Comme je préfère écrire sur des sujets peu ou mal traités, je regarde si personne n'a déjà abordé la série allemande Bad Banks sur Mediapart où mon blog est en miroir. Or Philippe Riès y a déjà signé un excellent article, «Bad Banks», une Allemagne dévergondée, sur ce thriller économique diffusé début mars sur Arte. Alors qu'est-ce que je fais ? Je passe mon tour ou je paie pour voir ? La série en 6 épisodes, qui sera reconduite pour une seconde saison, dresse un portrait terriblement juste du monde des traders, pions dopés et surexcités entre les mains de la haute finance internationale. Cela commence par des émeutes parce que les épargnants craignent de ne pas pouvoir retirer leurs économies. La suite du film de Christian Schwochow est un flashback haletant sur les acrobaties sans foi ni loi des spéculateurs.

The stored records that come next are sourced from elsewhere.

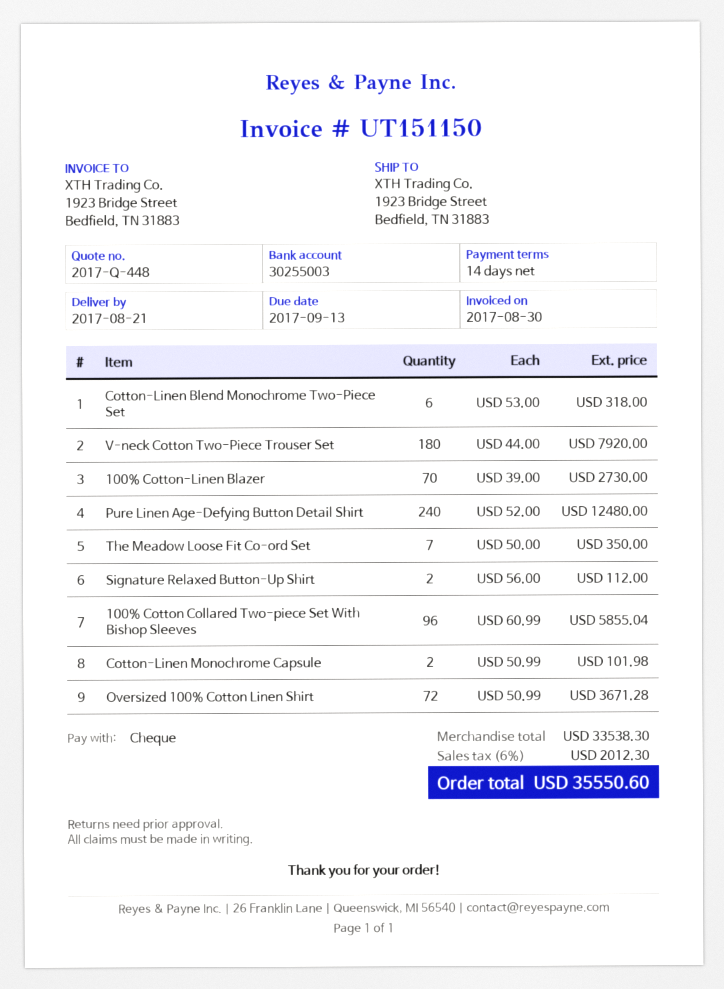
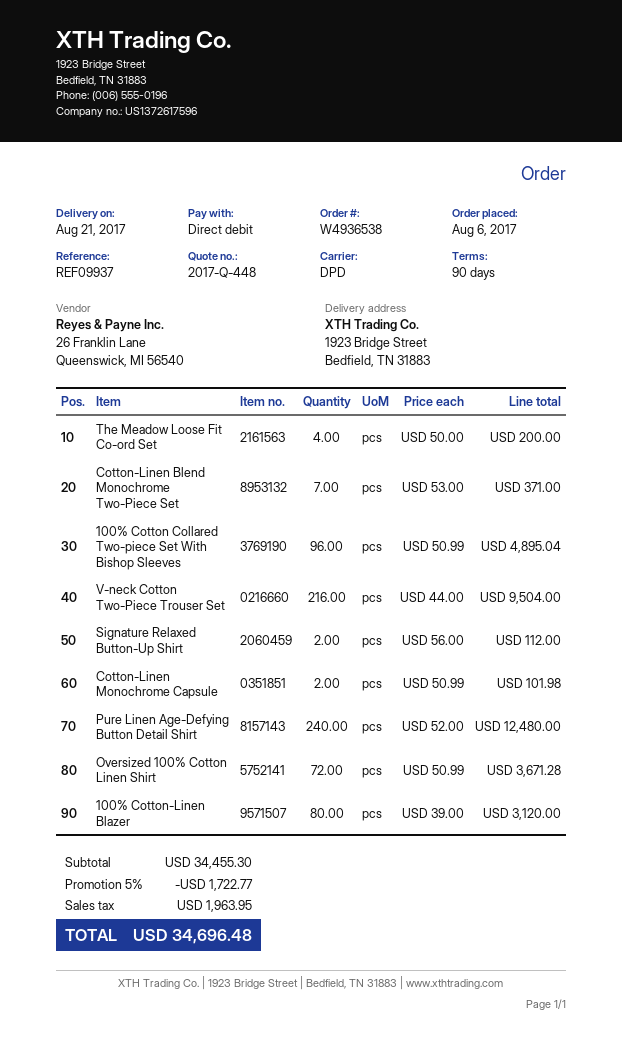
payment terms: 14 days -> 90 days
payment method: cheque -> direct debit
Cotton-Linen Blend Monochrome Two-Piece Set: 6 x 53.00 = 318.00 -> 7 x 53.00 = 371.00
V-neck Cotton Two-Piece Trouser Set: 180 x 44.00 = 7920.00 -> 216 x 44.00 = 9504.00
100% Cotton-Linen Blazer: 70 x 39.00 = 2730.00 -> 80 x 39.00 = 3120.00
The Meadow Loose Fit Co-ord Set: 7 x 50.00 = 350.00 -> 4 x 50.00 = 200.00
100% Cotton Collared Two-piece Set With Bishop Sleeves: 96 x 60.99 = 5855.04 -> 96 x 50.99 = 4895.04
subtotal: 33538.30 -> 34455.30
discount: none -> 5% = 1722.77
tax: 2012.30 -> 1963.95
total: 35550.60 -> 34696.48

Ce qui pourrait sembler une politique-fiction est basé sur des faits réels et risque fortement d'arriver si une nouvelle crise s'empare du secteur bancaire, scénario prévisible au su de la loi de 1973 dont le Traité de Maastricht a repris les termes, à savoir que depuis le 1er janvier 2016, selon une directive européenne transposée en France, les comptes clients dotés de plus de 100 000 euros de dépôts, tout confondu, peuvent être prélevés pour contribuer au sauvetage de leur banque. La vôtre avait l'obligation de vous envoyer cette information il y a quelques mois. Si l'ordonnance du 21 août 2015 est passée, c'est bien pour qu'elle puisse être un jour appliquée. Cela ne touche pas les petits épargnants dont les comptes sont sous la barre, et encore moins les riches qui ont délocalisé leurs avoirs en pratiquant l'évasion fiscale ! Par contre la classe moyenne que le Capital a choisi comme vache à lait est évidemment dans le collimateur. Lors d'un dîner chez des amis deux commissaires aux comptes et un banquier très haut placé (ce n'était pourtant pas un endroit si en vue !) m'ont expliqué que tout pouvait explosé dans l'heure ou plus tard, et qu'il était inconscient de conserver plus de 100 000 euros dans une seule banque. Il serait donc indispensable d'ouvrir plusieurs comptes, dans différents établissements, afin de ne jamais dépasser le seuil fatidique. C'est ce qu'on appelle le bail in, contrairement au bail out, renflouement par l'État. Si l'on en arrive là, la directrice de mon agence bancaire me confie que des émeutes auront inévitablement lieu et qu'elle-même perdra son emploi !
En attendant, vous apprécierez la férocité de ce monde financier du chacun pour soi dont les protagonistes ne pensent qu'à leur carrière au détriment de toute vie familiale, où la transparence des buildings n'est qu'un paravent à ce qui s'y joue, où les bénéfices atteignent de telles sommes qu'ils en deviennent abstraits pour le commun des mortels et où la société capitaliste expose sa maladie profonde qui l'entraînera à terme dans sa chute. Les acteurs y sont merveilleusement dirigés, en particulier les rôles principaux tenus par des femmes, Paula Beer et Désirée Nosbusch, qui, dans ce monde fondamentalement machiste dans ses pratiques, doivent être encore plus retorses que leurs collègues mâles... Et rapides tant la vitesse tient une place primordiale dans ce jeu de dupes.